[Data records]

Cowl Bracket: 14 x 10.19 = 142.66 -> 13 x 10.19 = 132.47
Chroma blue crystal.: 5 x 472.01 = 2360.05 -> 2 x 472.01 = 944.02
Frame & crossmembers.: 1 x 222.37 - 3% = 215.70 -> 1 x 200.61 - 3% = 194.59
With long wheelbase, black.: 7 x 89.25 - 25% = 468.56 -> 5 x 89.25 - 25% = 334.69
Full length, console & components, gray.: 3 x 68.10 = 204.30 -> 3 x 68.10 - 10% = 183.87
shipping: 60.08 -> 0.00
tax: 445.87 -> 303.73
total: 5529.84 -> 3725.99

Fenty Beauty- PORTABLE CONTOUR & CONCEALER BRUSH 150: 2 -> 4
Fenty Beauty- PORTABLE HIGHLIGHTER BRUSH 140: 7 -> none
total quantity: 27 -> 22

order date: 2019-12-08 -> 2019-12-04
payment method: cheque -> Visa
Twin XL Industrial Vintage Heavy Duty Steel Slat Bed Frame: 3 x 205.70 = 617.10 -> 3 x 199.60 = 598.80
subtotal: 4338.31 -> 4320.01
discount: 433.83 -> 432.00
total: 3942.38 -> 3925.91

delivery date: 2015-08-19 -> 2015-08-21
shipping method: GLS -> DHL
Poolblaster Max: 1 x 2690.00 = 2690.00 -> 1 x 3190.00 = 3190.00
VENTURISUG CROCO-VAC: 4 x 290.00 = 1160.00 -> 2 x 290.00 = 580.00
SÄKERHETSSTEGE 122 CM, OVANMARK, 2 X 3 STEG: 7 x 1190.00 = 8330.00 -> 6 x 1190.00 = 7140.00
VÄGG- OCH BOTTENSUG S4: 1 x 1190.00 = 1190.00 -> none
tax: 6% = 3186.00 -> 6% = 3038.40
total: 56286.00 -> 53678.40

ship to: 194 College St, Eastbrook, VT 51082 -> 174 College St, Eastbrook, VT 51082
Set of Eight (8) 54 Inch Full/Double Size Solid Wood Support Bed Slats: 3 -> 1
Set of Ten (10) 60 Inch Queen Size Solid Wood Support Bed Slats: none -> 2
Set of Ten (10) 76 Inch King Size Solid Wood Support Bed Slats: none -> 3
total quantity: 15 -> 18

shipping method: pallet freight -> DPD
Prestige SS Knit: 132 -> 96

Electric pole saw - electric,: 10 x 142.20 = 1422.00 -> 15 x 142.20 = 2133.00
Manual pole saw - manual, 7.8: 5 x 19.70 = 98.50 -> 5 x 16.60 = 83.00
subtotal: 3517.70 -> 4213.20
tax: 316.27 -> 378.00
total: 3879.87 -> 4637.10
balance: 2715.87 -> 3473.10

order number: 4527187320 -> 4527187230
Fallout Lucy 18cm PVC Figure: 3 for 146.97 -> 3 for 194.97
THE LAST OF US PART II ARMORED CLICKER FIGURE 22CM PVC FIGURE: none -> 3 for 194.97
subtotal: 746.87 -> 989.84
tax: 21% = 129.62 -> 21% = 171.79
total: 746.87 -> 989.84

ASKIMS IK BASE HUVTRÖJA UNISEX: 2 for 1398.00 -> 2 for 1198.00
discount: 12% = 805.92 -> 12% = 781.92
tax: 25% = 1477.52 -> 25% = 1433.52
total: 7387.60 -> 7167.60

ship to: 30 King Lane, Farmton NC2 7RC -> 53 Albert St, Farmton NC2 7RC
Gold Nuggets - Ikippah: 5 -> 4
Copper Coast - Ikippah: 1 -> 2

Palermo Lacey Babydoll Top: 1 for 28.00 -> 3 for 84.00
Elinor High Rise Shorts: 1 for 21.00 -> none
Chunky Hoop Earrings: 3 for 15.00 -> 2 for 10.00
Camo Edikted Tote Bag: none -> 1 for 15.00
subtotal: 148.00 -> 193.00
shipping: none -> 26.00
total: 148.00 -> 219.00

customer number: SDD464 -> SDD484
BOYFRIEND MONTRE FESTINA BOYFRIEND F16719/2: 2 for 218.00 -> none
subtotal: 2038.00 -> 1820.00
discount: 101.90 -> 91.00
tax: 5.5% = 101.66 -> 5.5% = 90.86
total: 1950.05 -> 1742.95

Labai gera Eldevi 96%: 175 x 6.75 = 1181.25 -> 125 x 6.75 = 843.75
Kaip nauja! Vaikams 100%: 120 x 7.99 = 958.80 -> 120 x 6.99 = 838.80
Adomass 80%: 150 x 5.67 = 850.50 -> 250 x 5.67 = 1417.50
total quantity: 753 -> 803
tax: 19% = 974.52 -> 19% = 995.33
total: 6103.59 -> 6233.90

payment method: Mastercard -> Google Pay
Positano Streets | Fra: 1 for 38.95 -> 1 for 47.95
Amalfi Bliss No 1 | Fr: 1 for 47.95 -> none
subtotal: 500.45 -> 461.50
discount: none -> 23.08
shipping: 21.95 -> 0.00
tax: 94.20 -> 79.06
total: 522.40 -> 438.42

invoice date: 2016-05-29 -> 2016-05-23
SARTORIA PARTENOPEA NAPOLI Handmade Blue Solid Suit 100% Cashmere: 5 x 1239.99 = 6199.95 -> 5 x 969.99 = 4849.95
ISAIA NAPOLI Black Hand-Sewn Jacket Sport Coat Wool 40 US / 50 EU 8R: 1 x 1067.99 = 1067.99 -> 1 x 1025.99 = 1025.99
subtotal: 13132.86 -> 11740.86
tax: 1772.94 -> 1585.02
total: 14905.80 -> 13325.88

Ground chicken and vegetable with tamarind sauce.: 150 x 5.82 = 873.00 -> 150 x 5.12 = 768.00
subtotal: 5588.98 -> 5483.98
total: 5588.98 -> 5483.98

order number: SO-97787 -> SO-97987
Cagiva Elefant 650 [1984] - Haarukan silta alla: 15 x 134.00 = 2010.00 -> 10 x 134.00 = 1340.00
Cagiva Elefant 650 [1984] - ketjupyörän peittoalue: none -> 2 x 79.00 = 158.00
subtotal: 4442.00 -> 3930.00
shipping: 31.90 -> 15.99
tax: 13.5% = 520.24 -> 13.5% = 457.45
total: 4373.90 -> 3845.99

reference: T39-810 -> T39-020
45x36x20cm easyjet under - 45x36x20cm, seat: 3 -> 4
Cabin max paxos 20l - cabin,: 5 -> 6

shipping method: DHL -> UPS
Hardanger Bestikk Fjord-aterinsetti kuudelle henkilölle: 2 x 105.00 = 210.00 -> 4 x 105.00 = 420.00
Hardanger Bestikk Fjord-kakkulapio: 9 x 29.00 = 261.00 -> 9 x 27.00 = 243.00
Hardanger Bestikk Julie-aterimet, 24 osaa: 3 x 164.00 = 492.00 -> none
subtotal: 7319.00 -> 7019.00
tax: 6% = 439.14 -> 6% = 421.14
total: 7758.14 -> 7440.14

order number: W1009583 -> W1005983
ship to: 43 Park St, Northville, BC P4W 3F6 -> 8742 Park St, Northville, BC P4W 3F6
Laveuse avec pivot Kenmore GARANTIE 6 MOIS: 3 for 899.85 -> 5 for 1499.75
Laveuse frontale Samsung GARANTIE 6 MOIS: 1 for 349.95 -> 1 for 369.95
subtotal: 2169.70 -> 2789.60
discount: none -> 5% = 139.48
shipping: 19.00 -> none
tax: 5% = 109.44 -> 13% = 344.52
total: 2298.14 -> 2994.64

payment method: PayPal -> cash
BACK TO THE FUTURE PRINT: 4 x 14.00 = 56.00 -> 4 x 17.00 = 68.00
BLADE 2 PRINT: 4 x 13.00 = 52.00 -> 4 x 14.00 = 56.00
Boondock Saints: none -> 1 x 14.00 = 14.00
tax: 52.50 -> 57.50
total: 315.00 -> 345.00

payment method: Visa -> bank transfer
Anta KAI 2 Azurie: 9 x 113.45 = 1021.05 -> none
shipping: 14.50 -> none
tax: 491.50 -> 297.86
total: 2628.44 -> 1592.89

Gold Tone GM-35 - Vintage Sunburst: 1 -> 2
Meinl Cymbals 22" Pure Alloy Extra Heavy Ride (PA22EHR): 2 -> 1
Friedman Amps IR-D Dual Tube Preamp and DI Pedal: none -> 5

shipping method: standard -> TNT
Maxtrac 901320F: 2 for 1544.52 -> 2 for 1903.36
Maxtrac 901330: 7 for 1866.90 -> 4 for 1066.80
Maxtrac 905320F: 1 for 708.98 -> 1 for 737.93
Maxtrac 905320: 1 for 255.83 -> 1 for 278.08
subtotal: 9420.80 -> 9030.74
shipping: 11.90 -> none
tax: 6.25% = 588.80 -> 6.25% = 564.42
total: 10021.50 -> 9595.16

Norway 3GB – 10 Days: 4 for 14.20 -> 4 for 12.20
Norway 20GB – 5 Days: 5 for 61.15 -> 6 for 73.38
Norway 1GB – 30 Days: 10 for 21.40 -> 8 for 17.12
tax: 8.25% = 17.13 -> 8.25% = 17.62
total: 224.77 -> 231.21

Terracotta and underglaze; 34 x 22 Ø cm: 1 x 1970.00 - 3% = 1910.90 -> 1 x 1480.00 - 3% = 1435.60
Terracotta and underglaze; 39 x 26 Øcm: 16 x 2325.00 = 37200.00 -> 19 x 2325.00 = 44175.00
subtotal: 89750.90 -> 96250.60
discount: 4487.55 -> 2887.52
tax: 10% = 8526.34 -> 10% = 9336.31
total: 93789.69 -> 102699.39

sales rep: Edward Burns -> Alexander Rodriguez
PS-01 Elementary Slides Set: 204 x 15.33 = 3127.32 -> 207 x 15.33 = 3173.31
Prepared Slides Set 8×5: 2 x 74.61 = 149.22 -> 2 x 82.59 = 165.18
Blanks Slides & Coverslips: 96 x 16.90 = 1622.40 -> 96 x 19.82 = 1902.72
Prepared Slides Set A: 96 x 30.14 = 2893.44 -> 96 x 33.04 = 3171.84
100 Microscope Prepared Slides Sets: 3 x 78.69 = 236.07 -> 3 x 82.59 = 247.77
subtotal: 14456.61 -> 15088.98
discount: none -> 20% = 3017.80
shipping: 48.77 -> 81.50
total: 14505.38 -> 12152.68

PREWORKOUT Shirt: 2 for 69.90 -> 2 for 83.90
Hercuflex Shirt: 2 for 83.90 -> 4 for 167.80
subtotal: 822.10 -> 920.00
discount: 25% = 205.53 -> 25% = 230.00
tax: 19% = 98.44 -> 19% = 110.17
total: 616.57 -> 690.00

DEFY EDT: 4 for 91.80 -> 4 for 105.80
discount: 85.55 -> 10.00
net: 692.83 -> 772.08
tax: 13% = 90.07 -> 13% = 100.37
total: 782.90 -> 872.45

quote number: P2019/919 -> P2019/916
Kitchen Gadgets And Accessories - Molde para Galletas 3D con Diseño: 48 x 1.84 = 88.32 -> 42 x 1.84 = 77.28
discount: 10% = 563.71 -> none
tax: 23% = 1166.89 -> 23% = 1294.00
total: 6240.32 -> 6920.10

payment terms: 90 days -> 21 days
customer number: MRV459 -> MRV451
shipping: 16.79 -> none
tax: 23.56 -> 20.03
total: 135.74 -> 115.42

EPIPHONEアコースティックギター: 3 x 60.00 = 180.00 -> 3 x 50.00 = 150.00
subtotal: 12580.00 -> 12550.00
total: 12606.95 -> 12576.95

- **Problem requirements**: What you return must be an exact retyping of the lines above starting at the line with "discount: none -> 20% = 3017.80" and ending at the line with "quote number: P2019/919 -> P2019/916", and nothing besides.

- **Reply to the task**:
discount: none -> 20% = 3017.80
shipping: 48.77 -> 81.50
total: 14505.38 -> 12152.68

PREWORKOUT Shirt: 2 for 69.90 -> 2 for 83.90
Hercuflex Shirt: 2 for 83.90 -> 4 for 167.80
subtotal: 822.10 -> 920.00
discount: 25% = 205.53 -> 25% = 230.00
tax: 19% = 98.44 -> 19% = 110.17
total: 616.57 -> 690.00

DEFY EDT: 4 for 91.80 -> 4 for 105.80
discount: 85.55 -> 10.00
net: 692.83 -> 772.08
tax: 13% = 90.07 -> 13% = 100.37
total: 782.90 -> 872.45

quote number: P2019/919 -> P2019/916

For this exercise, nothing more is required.